Tragicomic - describes something that is both funny and sad, or that combines elements of tragedy and comedy.

Ad infinitum - a Latin phrase meaning "to infinity" or "without end." It describes something that repeats or continues endlessly, without any limit or stopping point.

Antithesis - a person or thing that is the direct opposite of someone or something else.

BONUS!

As someone who’s read The Stranger nearly seven times now, here are a few lines, phrases, and fragments of thought from our beloved Meursault—ones that altered my brain chemistry as potently as any 20mg dose ever could:


  • I said people never change their lives, that in any case one life was as good as another and that I wasn’t dissatisfied with mine here at all.

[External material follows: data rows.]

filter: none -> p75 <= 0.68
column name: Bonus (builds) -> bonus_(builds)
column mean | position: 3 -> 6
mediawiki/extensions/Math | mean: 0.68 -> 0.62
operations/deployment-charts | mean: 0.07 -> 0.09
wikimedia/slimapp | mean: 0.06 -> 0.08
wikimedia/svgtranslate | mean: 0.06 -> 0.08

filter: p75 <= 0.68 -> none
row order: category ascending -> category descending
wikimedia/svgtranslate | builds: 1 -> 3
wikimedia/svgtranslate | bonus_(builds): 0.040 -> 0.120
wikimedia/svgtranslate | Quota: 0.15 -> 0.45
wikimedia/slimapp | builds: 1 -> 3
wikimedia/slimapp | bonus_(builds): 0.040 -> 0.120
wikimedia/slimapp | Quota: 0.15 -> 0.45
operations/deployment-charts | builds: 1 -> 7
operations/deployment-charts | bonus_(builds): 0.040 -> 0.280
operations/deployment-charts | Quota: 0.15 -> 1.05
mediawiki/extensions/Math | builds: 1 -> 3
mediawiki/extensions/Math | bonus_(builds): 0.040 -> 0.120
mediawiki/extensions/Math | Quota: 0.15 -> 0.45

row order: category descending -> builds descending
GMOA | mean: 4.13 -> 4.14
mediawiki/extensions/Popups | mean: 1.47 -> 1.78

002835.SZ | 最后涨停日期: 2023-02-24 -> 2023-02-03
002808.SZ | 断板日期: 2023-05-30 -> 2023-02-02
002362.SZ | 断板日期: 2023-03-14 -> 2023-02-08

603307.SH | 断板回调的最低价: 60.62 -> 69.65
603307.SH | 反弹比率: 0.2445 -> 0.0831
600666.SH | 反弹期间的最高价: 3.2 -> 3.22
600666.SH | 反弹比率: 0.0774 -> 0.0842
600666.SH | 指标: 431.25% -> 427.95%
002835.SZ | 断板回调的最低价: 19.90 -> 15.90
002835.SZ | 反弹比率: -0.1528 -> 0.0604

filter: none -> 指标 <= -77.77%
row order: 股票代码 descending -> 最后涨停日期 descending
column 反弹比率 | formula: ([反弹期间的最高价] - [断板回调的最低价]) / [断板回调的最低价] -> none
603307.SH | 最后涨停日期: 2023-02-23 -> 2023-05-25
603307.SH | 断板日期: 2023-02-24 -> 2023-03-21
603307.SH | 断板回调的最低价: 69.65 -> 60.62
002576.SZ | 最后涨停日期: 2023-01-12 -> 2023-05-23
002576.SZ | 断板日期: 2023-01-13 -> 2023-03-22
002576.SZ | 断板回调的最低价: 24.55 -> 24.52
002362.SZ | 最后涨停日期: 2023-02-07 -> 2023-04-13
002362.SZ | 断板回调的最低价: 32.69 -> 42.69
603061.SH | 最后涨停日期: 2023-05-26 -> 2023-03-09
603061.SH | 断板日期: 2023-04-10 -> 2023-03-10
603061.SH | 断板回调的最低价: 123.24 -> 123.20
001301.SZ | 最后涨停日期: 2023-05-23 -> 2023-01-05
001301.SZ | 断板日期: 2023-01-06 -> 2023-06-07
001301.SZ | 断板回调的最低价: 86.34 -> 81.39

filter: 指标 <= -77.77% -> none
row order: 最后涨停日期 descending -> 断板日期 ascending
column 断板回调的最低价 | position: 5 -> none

  • It was then that I realised that you could either shoot or not shoot.

  • To stay or to go, it amounted to the same thing.

  • When I was first imprisoned, the hardest thing was that my thoughts were still those of a free man.

  • I hadn’t understood how days could be both long and short at the same time: long to live through, maybe, but so drawn out that they ended up flowing into one another. They lost their names. Only the words “yesterday” and “tomorrow” still had any meaning for me.

  • I had never been able to truly feel remorse for anything. My mind was always on what was coming next, today or tomorrow.

  • All I care about right now is escaping the machinery of justice, seeing if there’s any way out of the inevitable.

  • But still I would try to picture the exact moment when the beating of my heart would no longer be going on inside my head.

  • We were all condemned to die.” | “But if you don’t die today, you’ll die tomorrow, or the next day. And then the same question will arise. How will you face that terrifying ordeal?

  • I will die, and once I die, nothing will remain.

  • According to him, human justice was nothing and divine justice was everything.

  • What did other people’s deaths or a mother’s love matter to me; what did his God or the lives people choose or the fate they think they elecr matter to me when we’re all elected by the same fate, me and billions of privileged people like him who also call themselves my brothers? Couldn’t he see, couldn’t he see that? Everybody was privileged. There were only privileged people. The others would all be condemned one day. And he would be condemned, too.